TO DO
Repeat every entry word for word, skipping the pictures.

INFORMATION SUPPLIED
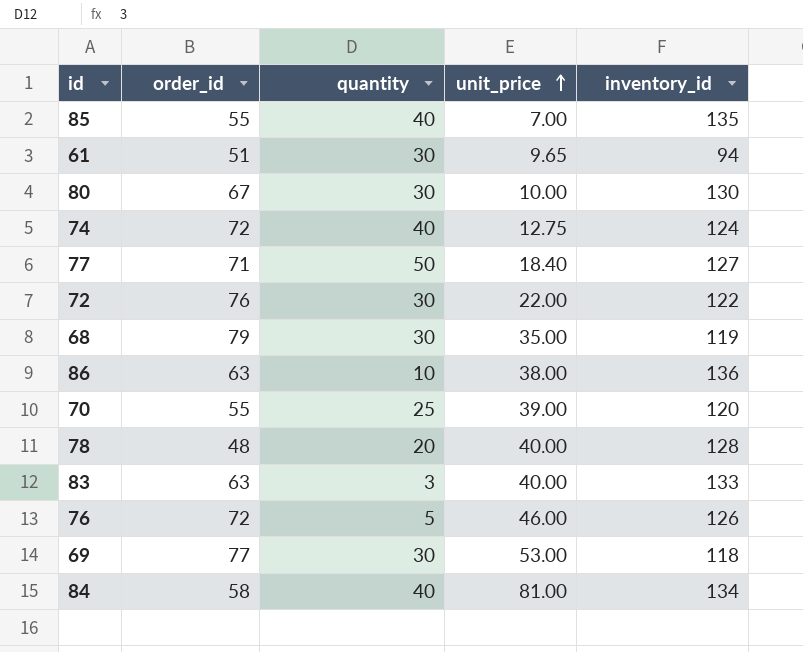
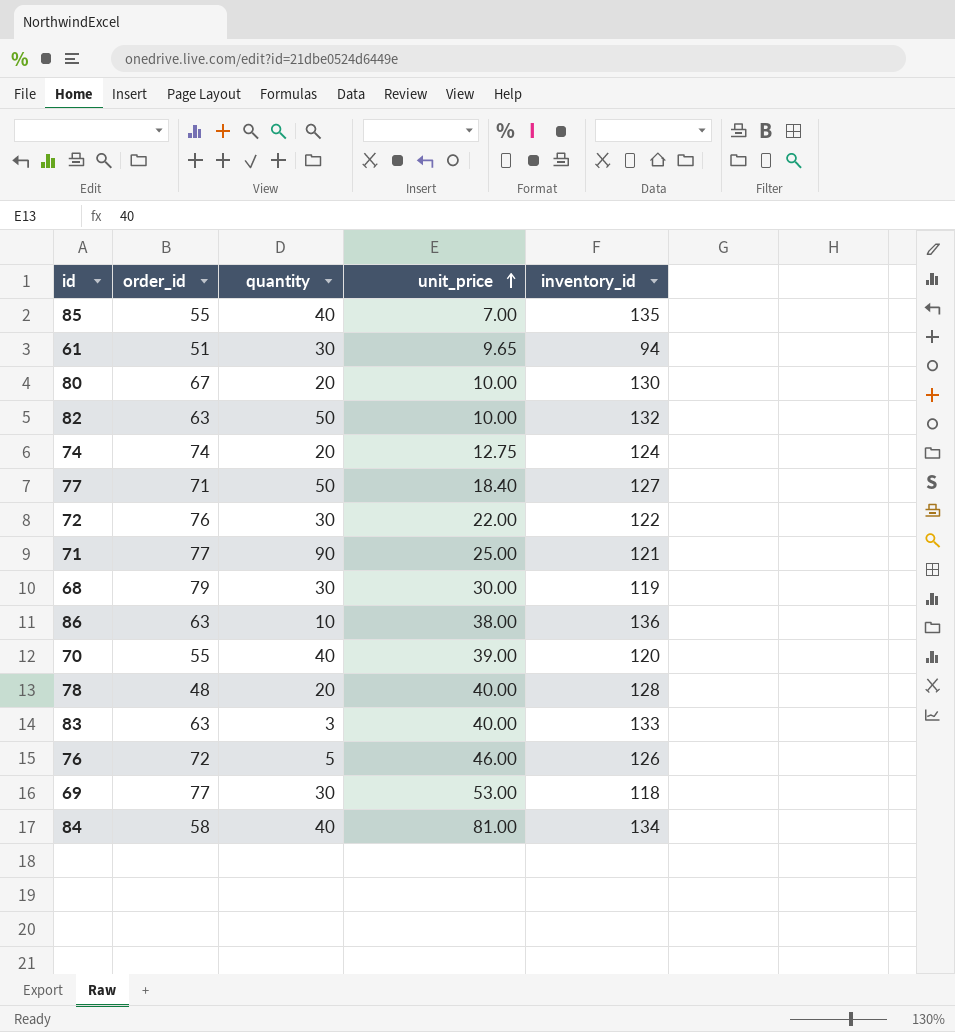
80 | quantity: 30 -> 20
row 82: none -> 63 | 50 | 10.00 | 132
74 | order_id: 72 -> 74
74 | quantity: 40 -> 20
row 71: none -> 77 | 90 | 25.00 | 121
68 | unit_price: 35.00 -> 30.00
70 | quantity: 25 -> 40

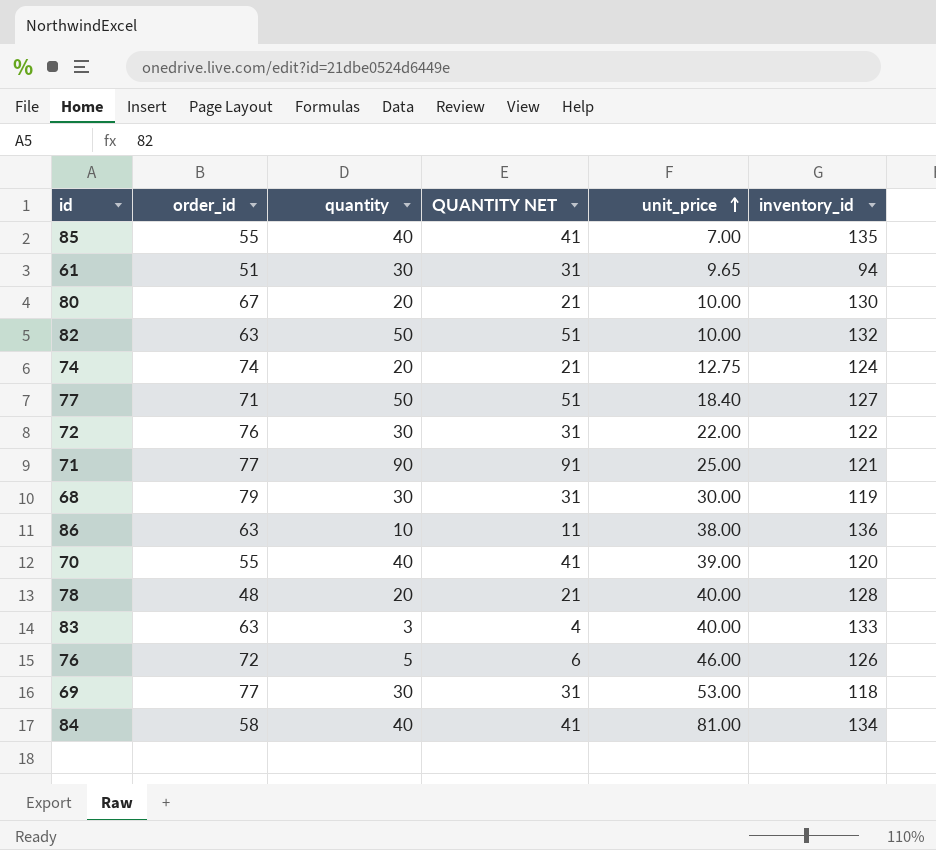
column QUANTITY NET | formula: none -> [quantity] + 1

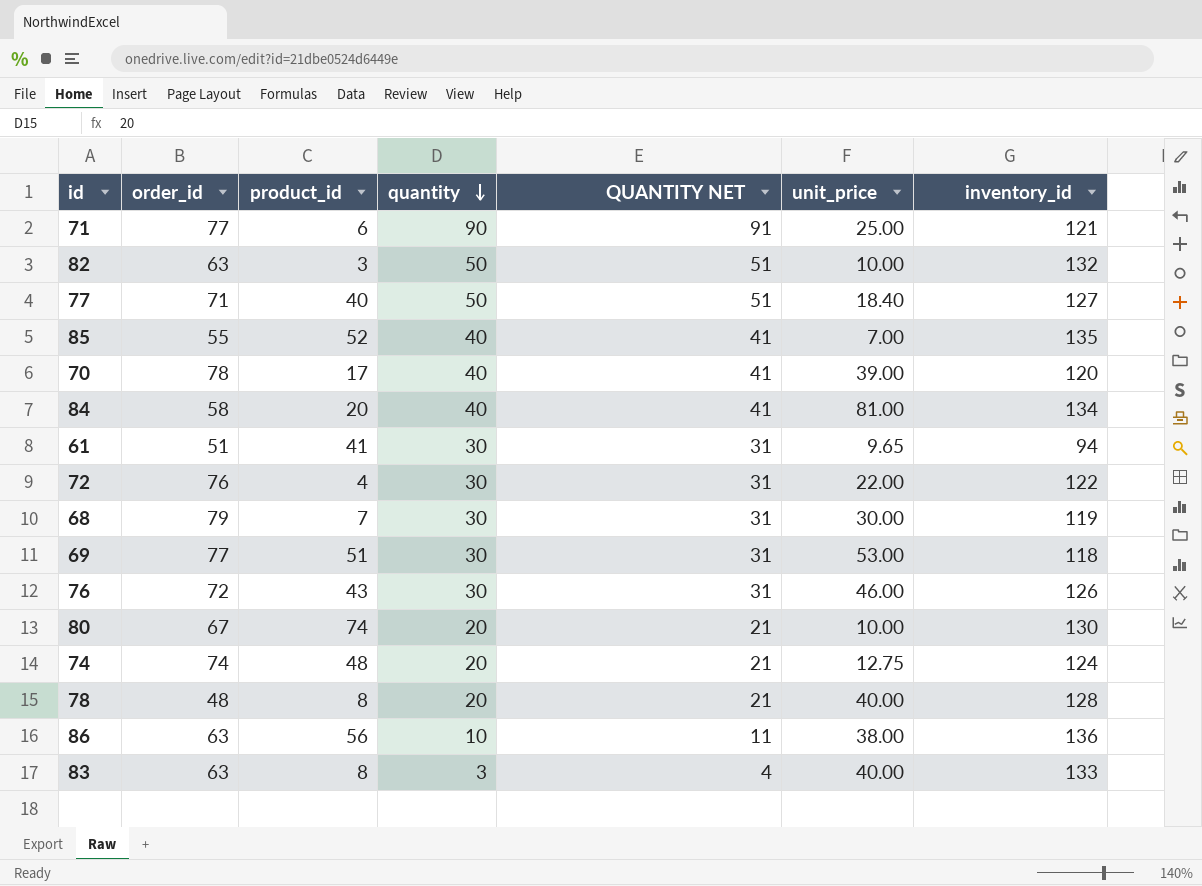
row order: unit_price ascending -> quantity descending
column product_id | position: none -> 3
70 | order_id: 55 -> 78
76 | quantity: 5 -> 30
76 | QUANTITY NET: 6 -> 31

RESULT OF THE EXERCISE
80 | quantity: 30 -> 20
row 82: none -> 63 | 50 | 10.00 | 132
74 | order_id: 72 -> 74
74 | quantity: 40 -> 20
row 71: none -> 77 | 90 | 25.00 | 121
68 | unit_price: 35.00 -> 30.00
70 | quantity: 25 -> 40

column QUANTITY NET | formula: none -> [quantity] + 1

row order: unit_price ascending -> quantity descending
column product_id | position: none -> 3
70 | order_id: 55 -> 78
76 | quantity: 5 -> 30
76 | QUANTITY NET: 6 -> 31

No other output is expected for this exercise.